On Tuesday, I had the honor of listening to Denny Chimes play “Celebrating Achievement” for me and four of my UA faculty colleagues in recognition of the major grants and awards our research had garnered. I felt proud to be a part of the UA family.
Ironically, several blocks away at the District 4 polling station at Calvary Baptist Church where I volunteered for almost five hours, a very different story unfolded. In the hotly-contested race for the district’s representative on the school board, incumbent Kelly Horwitz was trying to stave off a challenge from former SGA president Cason Kirby. Big money from local business interests and outside PACs flooded in to support challengers in this race at a level never seen before in this city (Kirby $19,000, Horwitz none).

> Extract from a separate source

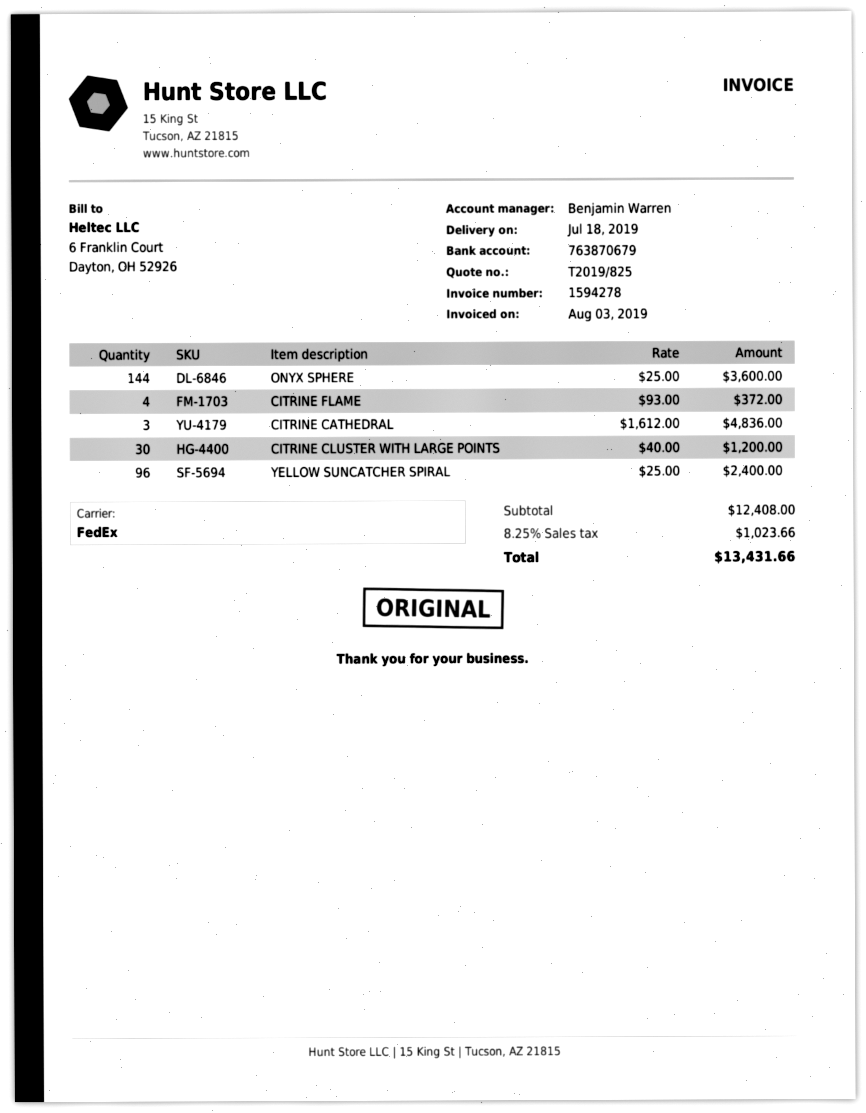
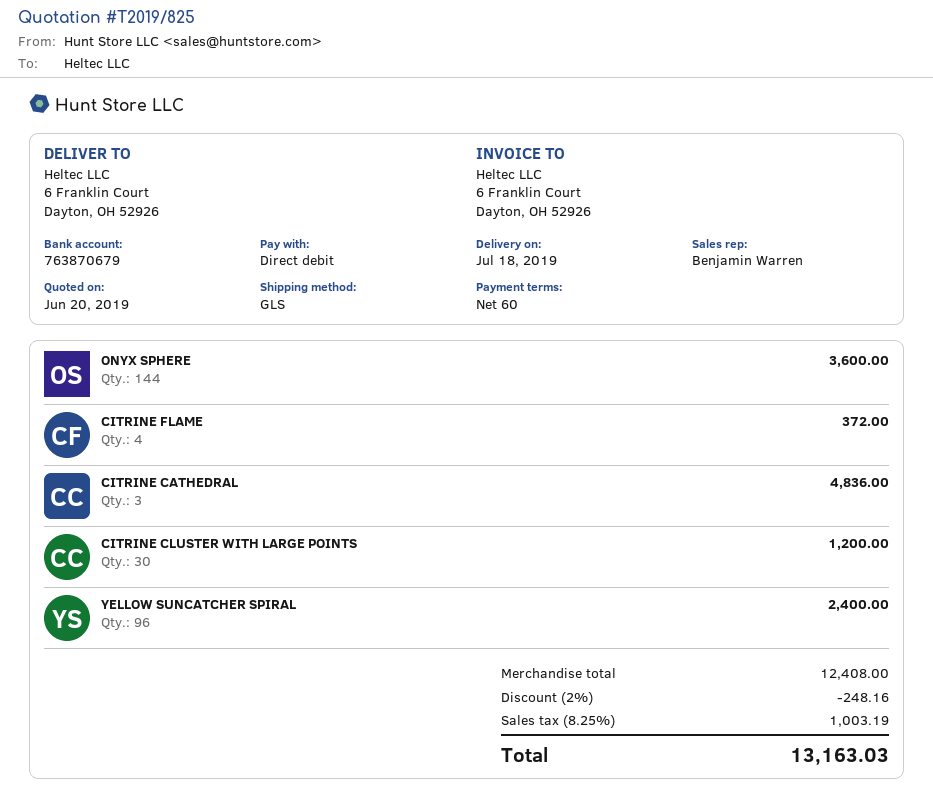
shipping method: FedEx -> GLS
discount: none -> 2% = 248.16
tax: 8.25% = 1023.66 -> 8.25% = 1003.19
total: 13431.66 -> 13163.03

What I saw was a study in stark contrasts. Dozens of parents and their children, along with independent-minded UA students, helped Kelly. But Kirby didn’t need this. He had money and the Machine. I watched stretch-SUVs paid for by the PACs disgorging greek society members at the polling station. I asked if they knew of any specific Kirby policy proposals to improve city schools (trick question: He had none). They didn’t. They didn’t want to know of Kelly’s accomplishments. Achievement didn’t matter, excellence didn’t matter, only the Machine mattered.
Kirby barely won, but due to serious allegations of voter fraud, the results are not yet final. I have three children in city schools. I believe that students are fully entitled to vote, but that their votes should be thoughtful, informed, independent and lawfully cast, and that people who are voting on matters that affect the lives of small children should treat that vote as a grave responsibility, not a joke or an occasion for a party.
It’s time, once and for all, for us to recognize that the Machine exists, that it presents real problems, and that we need to have a public conversation about how this university is going to conduct itself and who is going to run it.
Steven Bunker is an associate professor in the department of history.